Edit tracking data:
# # # # #

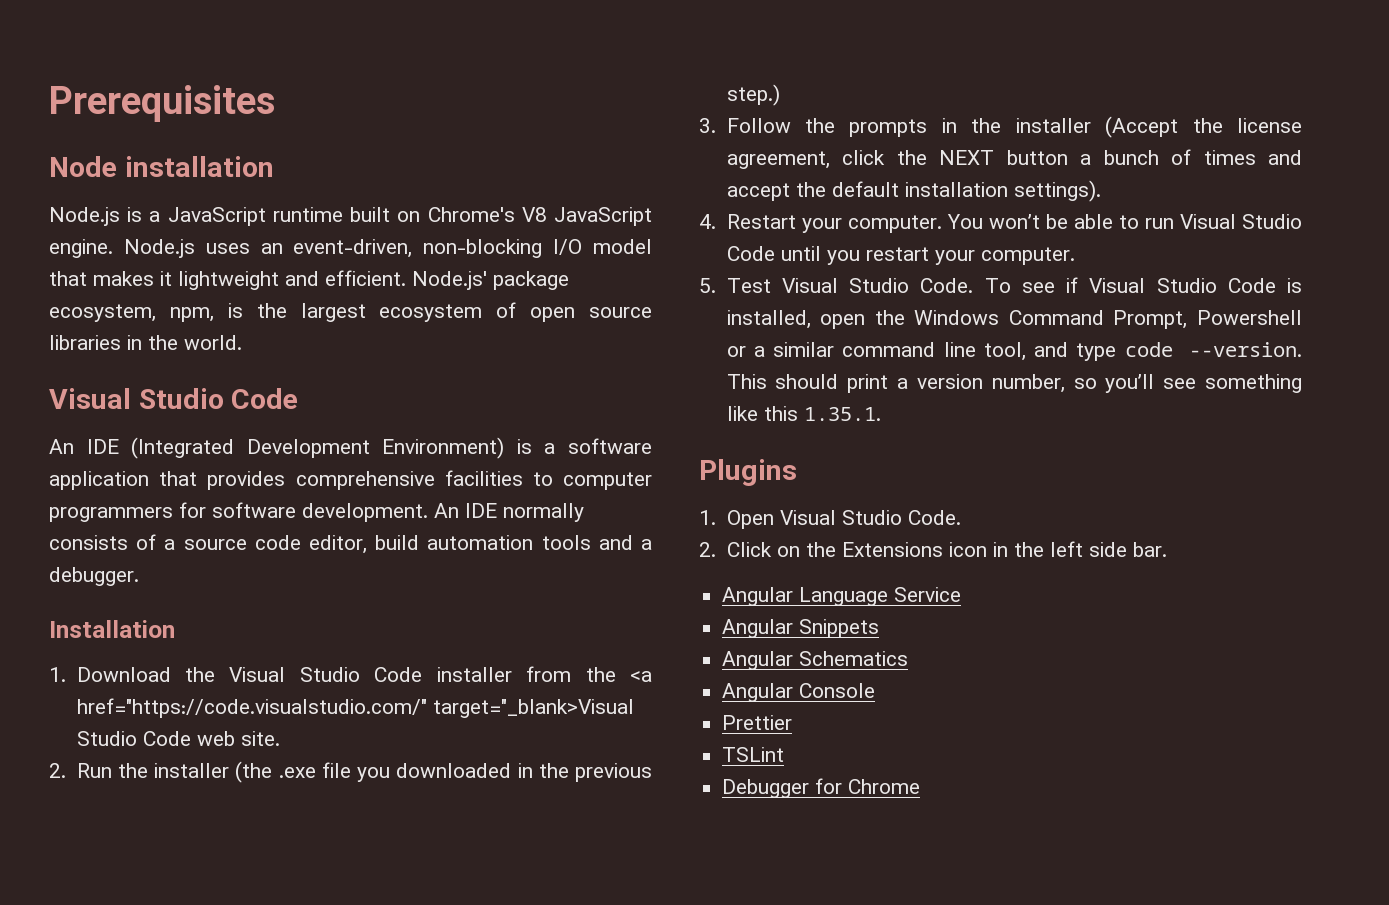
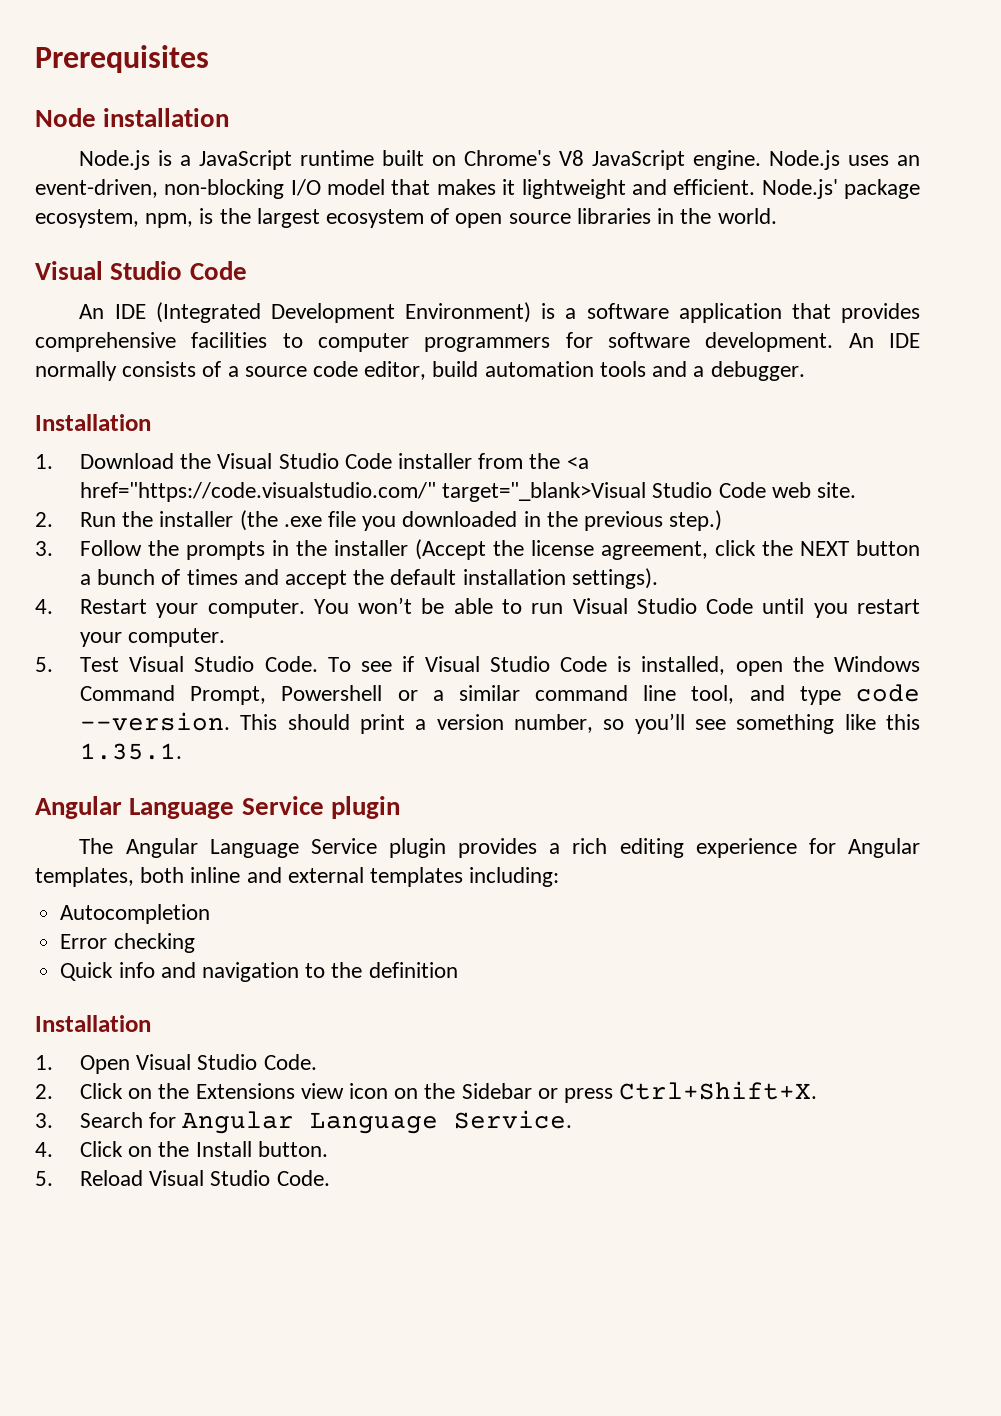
  This should print a version number, so you’ll see something like this 1.35.1.
- Plugins
+ Angular Language Service plugin
+ The Angular Language Service plugin provides a rich editing experience for Angular templates, both inline and external templates including:
+ Autocompletion
+ Error checking
+ Quick info and navigation to the definition
+ Installation
- 2. Click on the Extensions icon in the left side bar.
- Angular Language Service
- Angular Snippets
- Angular Schematics
- Angular Console
- Prettier
- TSLint
- Debugger for Chrome
+ 2. Click on the Extensions view icon on the Sidebar or press Ctrl+Shift+X.
+ 3. Search for Angular Language Service.
+ 4. Click on the Install button.
+ 5. Reload Visual Studio Code.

# # # # #

◆ **TASK STATEMENT**
Scan the data above, find each line with "Extensions", and copy it.

◆ **ANSWER AREA**
- 2. Click on the Extensions icon in the left side bar.
+ 2. Click on the Extensions view icon on the Sidebar or press Ctrl+Shift+X.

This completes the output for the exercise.